Mildred was already apparelled for her ride, and came at this moment from the house along the gravel walk. Her cheek, lately pale, had now begun to show the ruddy hue of health. Her full, dark-blue eye, although habitually expressive of a thoughtful temperament, frequently sparkled with the sudden flashes of a playful spirit, and oftener with the fire of an ardent resolution. Her features, marked by a well-defined outline, bore a strong resemblance to her brother's, and, when animated by the quick-speeding emotions of her mind, presented a countenance unusually gifted with the graces of external beauty. The impression which her physiognomy conveyed, was that of an impassioned and enthusiastic nature, and of a feminine courage that was sufficient for any emergency. A clear skin gave brilliancy to her complexion; and, although habits of exposure to the air had slightly impaired its lustre, the few traces which this exposure left, rather communicated the agreeable idea of a wholesome and vigorous constitution. The tones of her voice were soft and gentle, and full of harmony; and, when stimulated by her feelings, rich, deep, and commanding. Her figure, of what might be deemed a medium height in females, was neat and agile, well proportioned, and combining the flexible ease proper to her sex, with a degree of steadiness and strength that might be denominated masculine. Her movement was graceful, distinguished by a ready hand and free step; and it was impossible to look upon her most familiar bearing, without being struck by the indication which it gave of a self-possessed, fearless, and careering temper, allied to a mind raised above the multitude by a consciousness of intellectual force.
As Mildred advanced along the shaded walk, she was followed by a fantastical little attendant, whom, in the toyish freak of a solitary and luxurious life, she had trained to fill the station of a lady's page.
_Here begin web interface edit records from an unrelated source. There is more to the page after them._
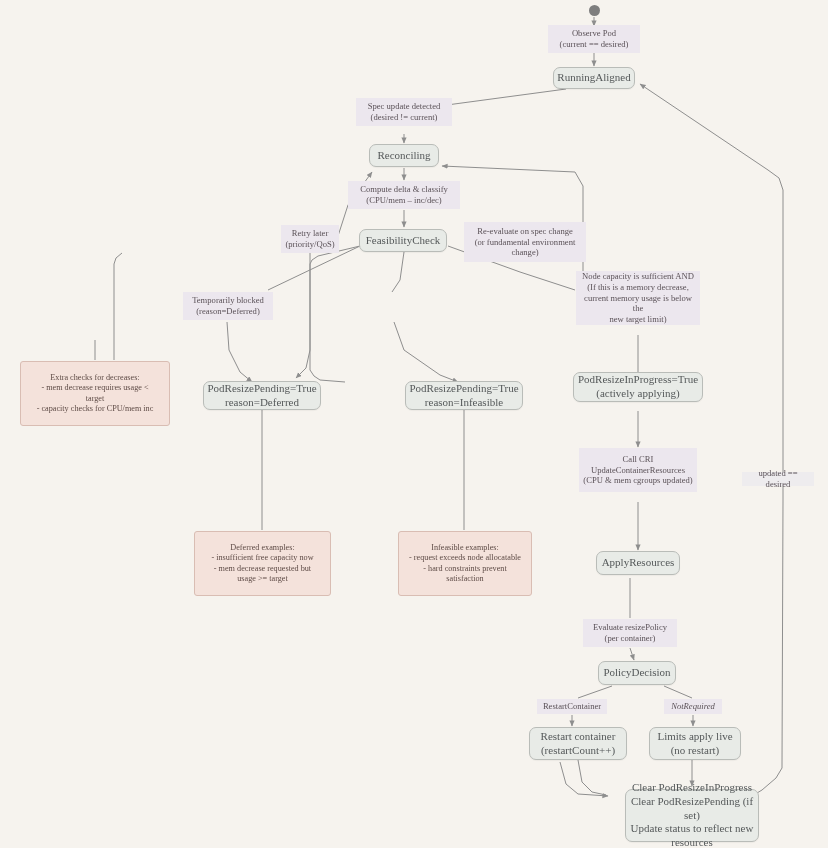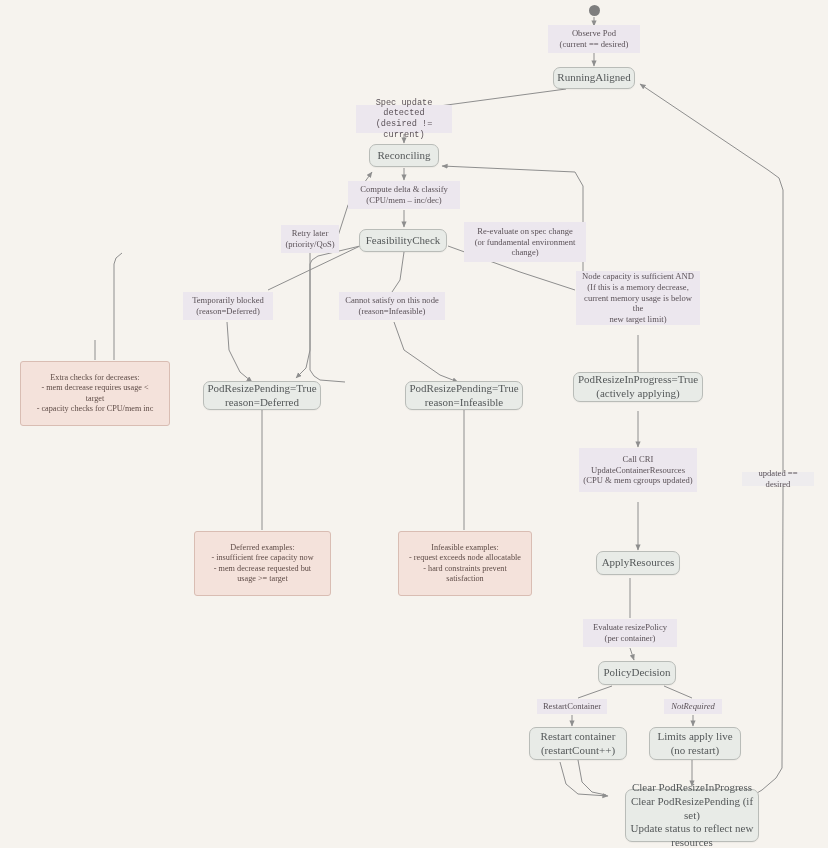--- a/index.html
+++ b/index.html
@@ -139,7 +139,7 @@
 
   <div class="node state" style="left:553px;top:67px;width:82px;height:22px;">RunningAligned</div>
 
-  <div class="node label" style="left:356px;top:105px;width:96px;height:28px;font-family:Liberation Mono, monospace;">Spec update detected
+  <div class="node label" style="left:356px;top:98px;width:96px;height:28px;">Spec update detected
 (desired != current)</div>
 
   <div class="node state" style="left:369px;top:144px;width:70px;height:23px;">Reconciling</div>

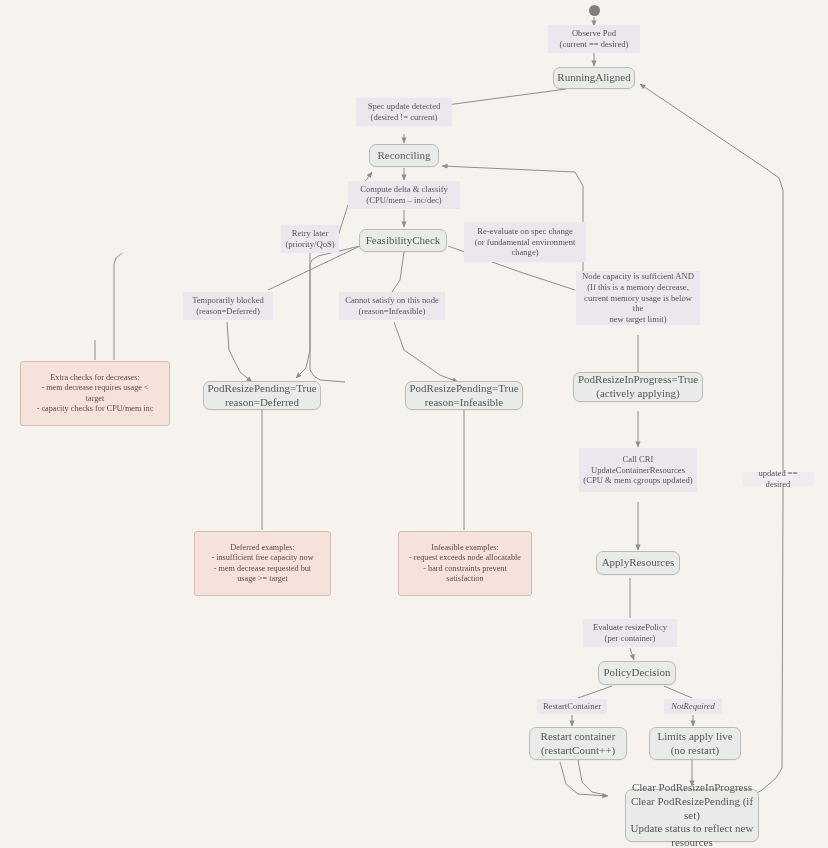--- a/index.html
+++ b/index.html
@@ -159,8 +159,6 @@
   <div class="node label" style="left:183px;top:292px;width:90px;height:28px;">Temporarily blocked
 (reason=Deferred)</div>
 
-  <div class="node label" style="left:339px;top:292px;width:106px;height:28px;">Cannot satisfy on this node
-(reason=Infeasible)</div>
 
   <div class="node label" style="left:576px;top:271px;width:124px;height:54px;">Node capacity is sufficient AND
 (If this is a memory decrease,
This was a diminutive negro boy, not above ten years of age, of a delicate figure, and now gaudily bedecked in a vest of scarlet cloth, a pair of loose white linen trowsers drawn at the ancle, and red slippers. A ruffle fell over his neck, and full white sleeves were fastened with silken cords at his wrists. A scarlet velvet cap gave a finish to the apparel of this gorgeous little elf; and the dress, grotesque as it was, was not badly set off by the saucy, familiar port of the conceited menial. Whether he had been destined from his birth to this pampered station,—or, accidentally, like many of the eastern monarchs, raised to the purple,—he bore the romantic name of Endymion, and was fully as much at the call of his patroness, and as fond of sleep, as him of Mount Latmos. His business seemed to be at the present moment to acquit himself of the responsible duty of holding an ivory-mounted riding-whip in readiness for the service of his mistress.
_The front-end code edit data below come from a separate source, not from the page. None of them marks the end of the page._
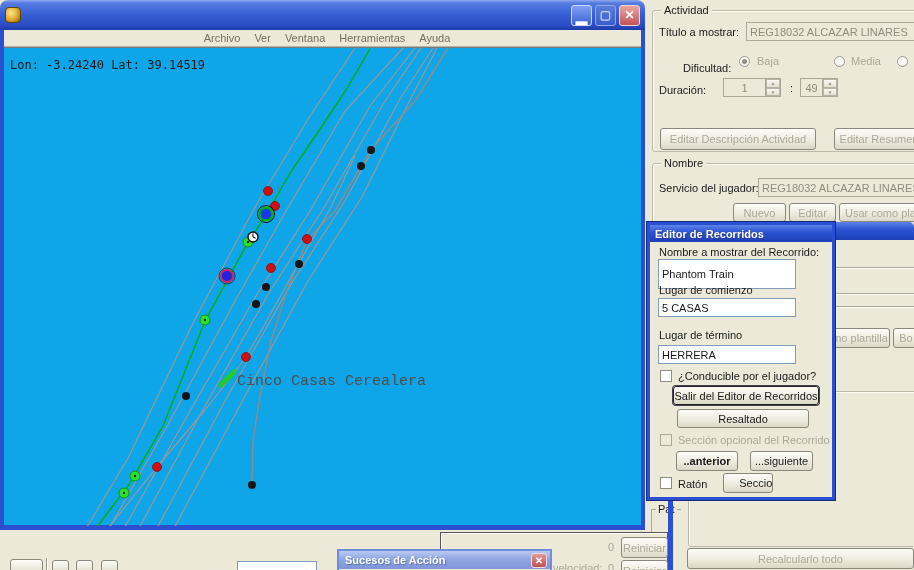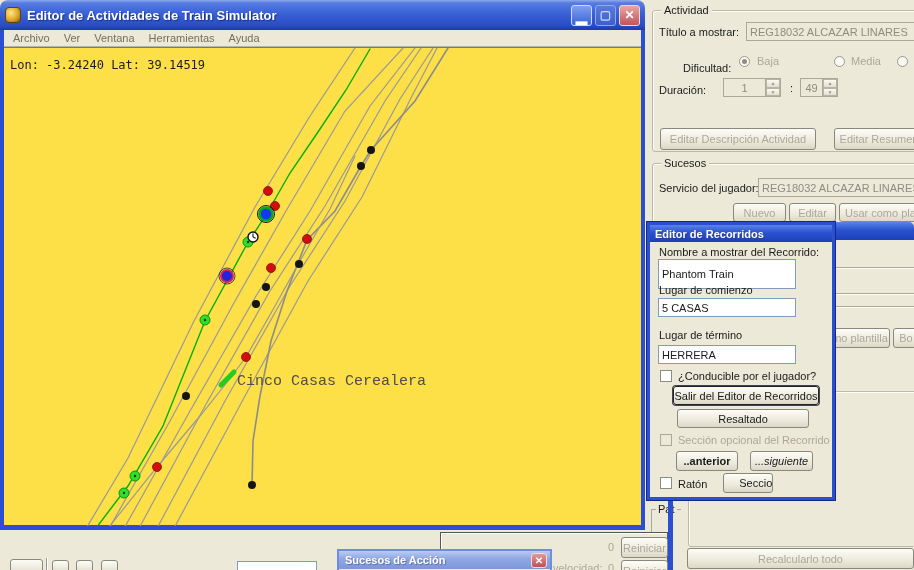--- a/index.html
+++ b/index.html
@@ -188,7 +188,6 @@
 
 <div class="abs titlebar-main" style="left:0;top:0;width:645px;height:30px;padding:0 5px;">
   <div class="app-icon" style="margin-right:6px;"></div>
-  <span class="title-text">Editor de Actividades de Train Simulator</span>
   <div style="margin-left:auto;display:flex;gap:3px;">
     <div class="caption-btn btn-minimize">
         <span>▬</span>

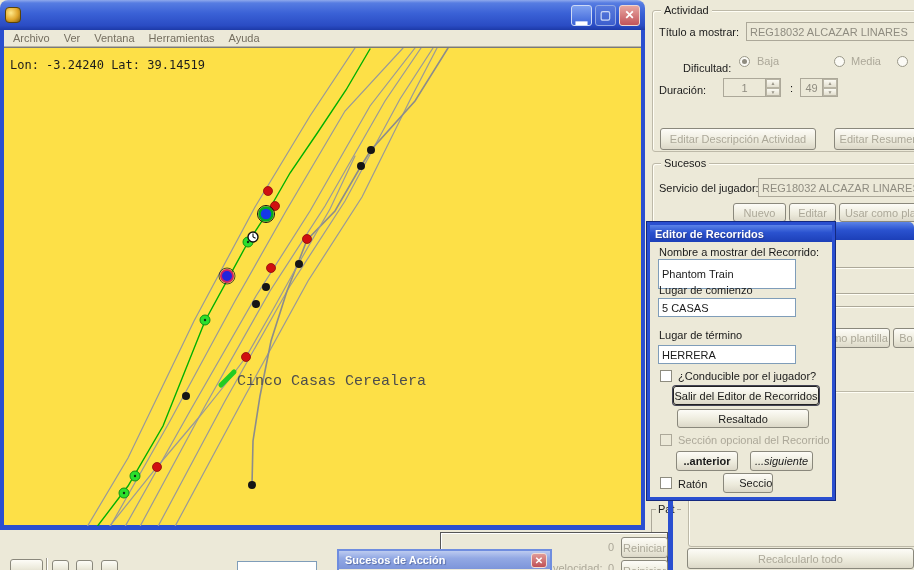--- a/index.html
+++ b/index.html
@@ -84,7 +84,7 @@
   .etched { border-top:1px solid #aca899; border-bottom:1px solid #fffef5; height:2px; position:absolute; }
 
   .menubar { background:#ece9d8; display:flex; align-items:center; gap:14px; padding-left:9px;
-             border-bottom:1px solid #b8b4a4; }
+             border-bottom:1px solid #b8b4a4;justify-content:center; }
   .menu-item { color:#756f60; font-size:11px; }
 
   .map-client { background:#fde047; border-top:1px solid #7a7a7a; }

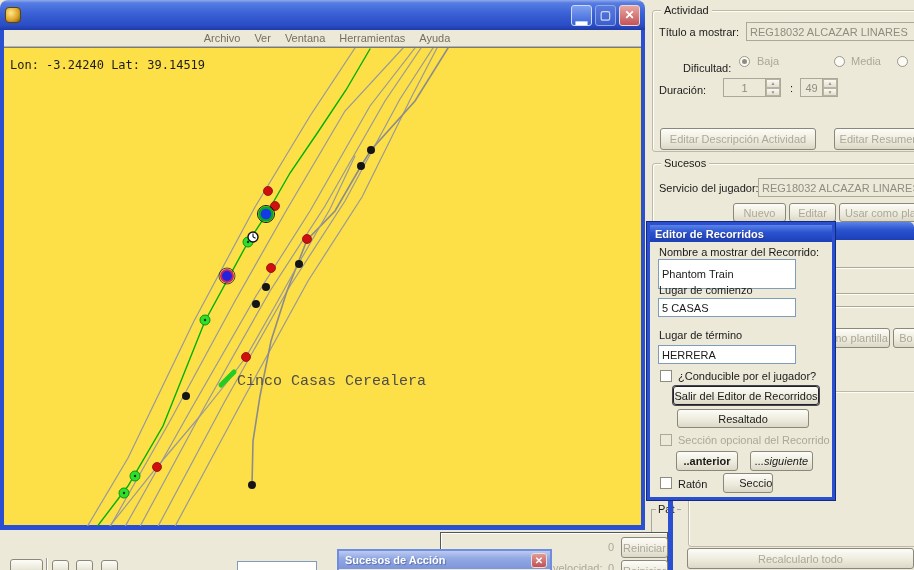--- a/index.html
+++ b/index.html
@@ -87,7 +87,7 @@
              border-bottom:1px solid #b8b4a4;justify-content:center; }
   .menu-item { color:#756f60; font-size:11px; }
 
-  .map-client { background:#fde047; border-top:1px solid #7a7a7a; }
+  .map-client { background:#0ea5e9; border-top:1px solid #7a7a7a; }
   .map-mono { font-family:"DejaVu Sans Mono", monospace; }
 
   .app-icon {

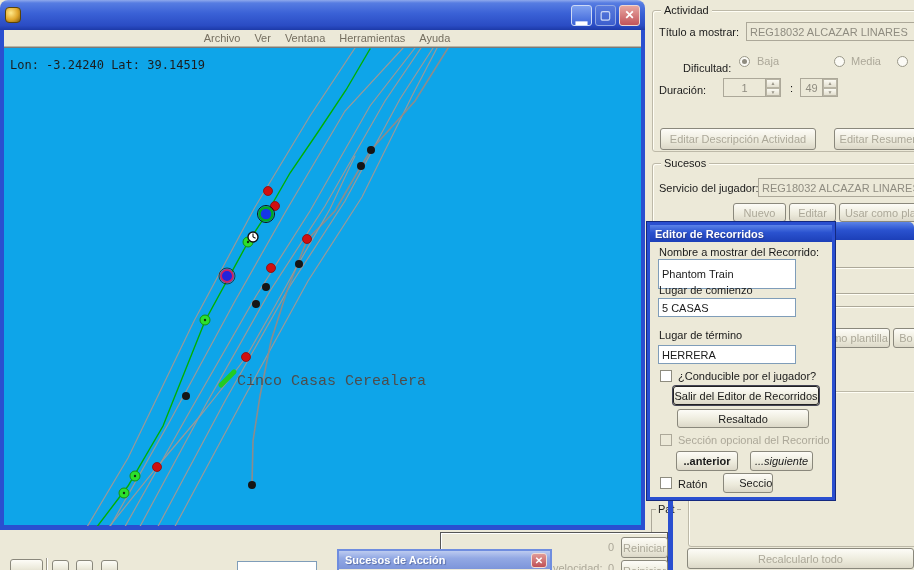--- a/index.html
+++ b/index.html
@@ -129,7 +129,7 @@
 <div class="abs btn disabled" style="left:834px;top:128px;width:90px;height:22px;">Editar Resumen</div>
 
 <div class="abs groupbox" style="left:652px;top:163px;width:280px;height:66px;"></div>
-<span class="grouplabel" style="left:661px;top:157px;">Sucesos</span>
+<span class="grouplabel" style="left:661px;top:157px;">Nombre</span>
 <span class="lbl" style="left:659px;top:182px;">Servicio del jugador:</span>
 <div class="abs textbox disabled" style="left:758px;top:178px;width:163px;height:19px;">REG18032 ALCAZAR LINARES</div>
 <div class="abs btn disabled" style="left:733px;top:203px;width:53px;height:19px;">Nuevo</div>

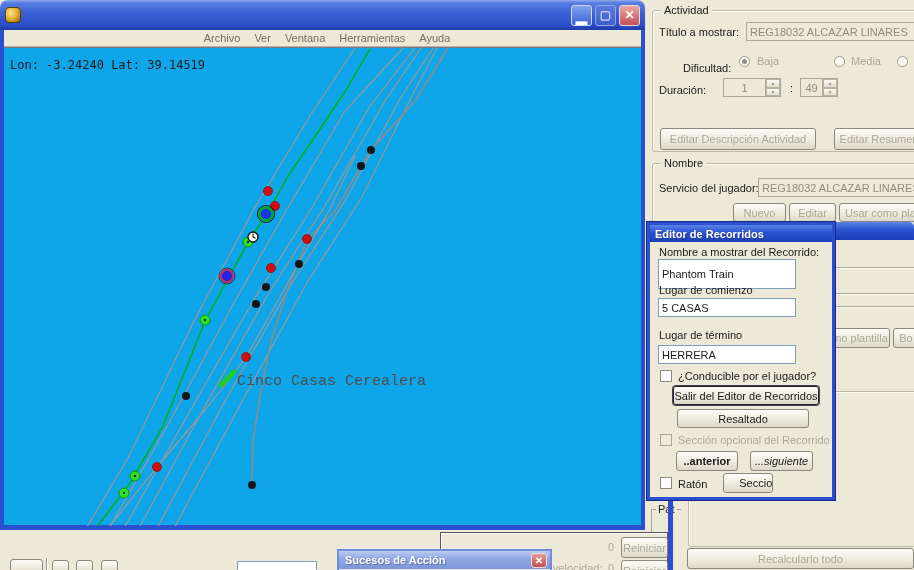--- a/index.html
+++ b/index.html
@@ -181,7 +181,7 @@
 <div class="checkbox disabled" style="left:660px;top:434px;"></div>
 <span class="lbl disabled" style="left:678px;top:434px;">Sección opcional del Recorrido</span>
 <div class="abs btn" style="left:676px;top:451px;width:62px;height:20px;font-weight:bold;">..anterior</div>
-<div class="abs btn" style="left:750px;top:451px;width:63px;height:20px;font-style:italic;">...siguiente</div>
+<div class="abs btn" style="left:750px;top:451px;width:63px;height:20px;">...siguiente</div>
 <div class="checkbox" style="left:660px;top:477px;"></div>
 <span class="lbl" style="left:678px;top:478px;">Ratón</span>
 <div class="abs btn" style="left:723px;top:473px;width:50px;height:20px;padding-left:40px;">Seccionado</div>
When Mildred had crossed the lawn and arrived at the spot where Henry now stood, she was saluted by her brother, with—
"Stand, my gentle sister, you and your monkey! Ah, Mildred, you are not what you used to be; you have grown much too grave of late. Bear up, dear sister: for, after all, what is it! Why we have been beaten, and we must fight it over again, that's all. And as to the major, your partiality magnifies his dangers. Hasn't he an arm?—yes; and hasn't he a leg?—which, in war, I hold to be just as useful sometimes."
"There is a dreadful uncertainty, brother," replied Mildred. "I dream of the worst."
"A fig for your dreams, sister Mildred! They have been all sorts of ways, and that you know. Now, I have a waking dream, and that is, that before you are twenty-four hours older you will hear of Major Butler."
"Would to heaven your dream may prove true!" replied Mildred. "But, Henry, you love me, and affection is an arrant cheat in its prophecies."